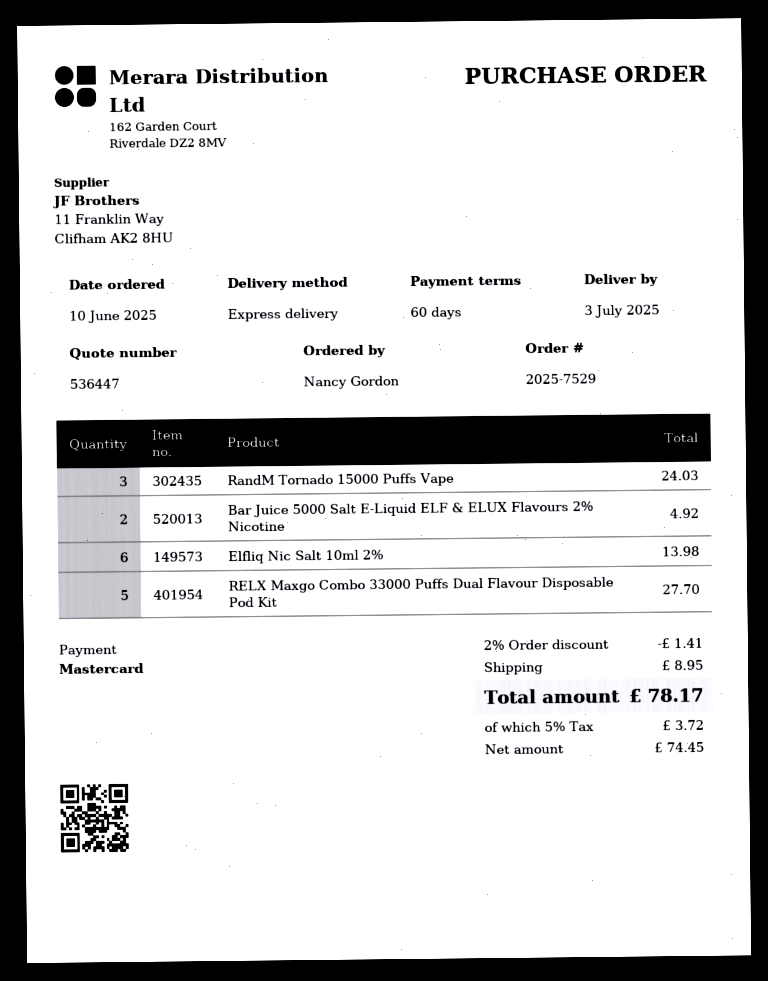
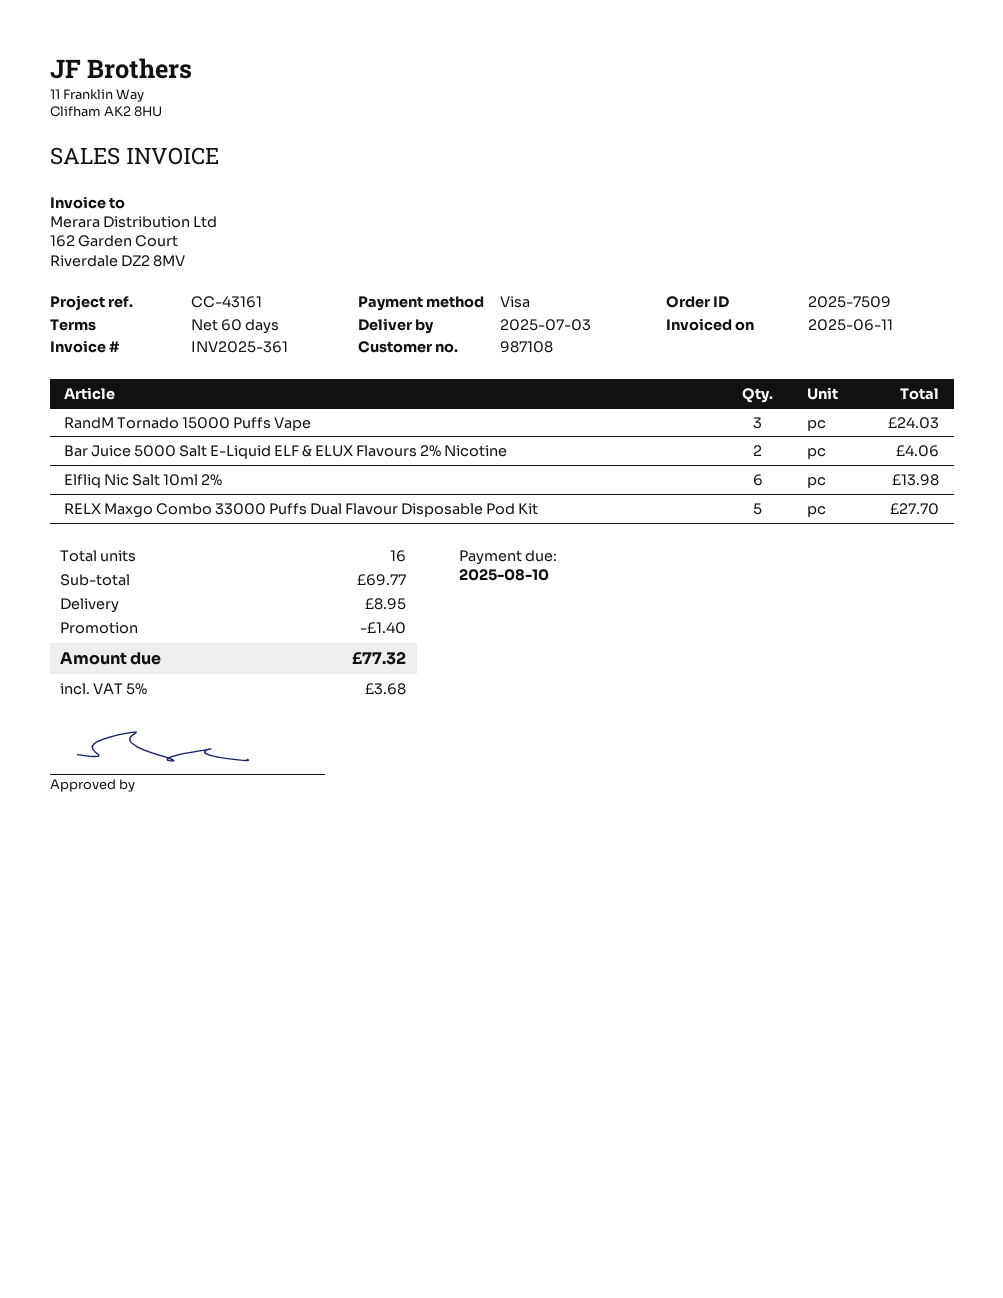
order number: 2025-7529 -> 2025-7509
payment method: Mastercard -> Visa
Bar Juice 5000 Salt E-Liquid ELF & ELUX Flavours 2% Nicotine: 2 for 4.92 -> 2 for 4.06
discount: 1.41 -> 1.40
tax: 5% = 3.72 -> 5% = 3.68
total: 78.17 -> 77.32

Exercise:
Output the whole listing without change. Any picture is to be left out.

Completed exercise:
order number: 2025-7529 -> 2025-7509
payment method: Mastercard -> Visa
Bar Juice 5000 Salt E-Liquid ELF & ELUX Flavours 2% Nicotine: 2 for 4.92 -> 2 for 4.06
discount: 1.41 -> 1.40
tax: 5% = 3.72 -> 5% = 3.68
total: 78.17 -> 77.32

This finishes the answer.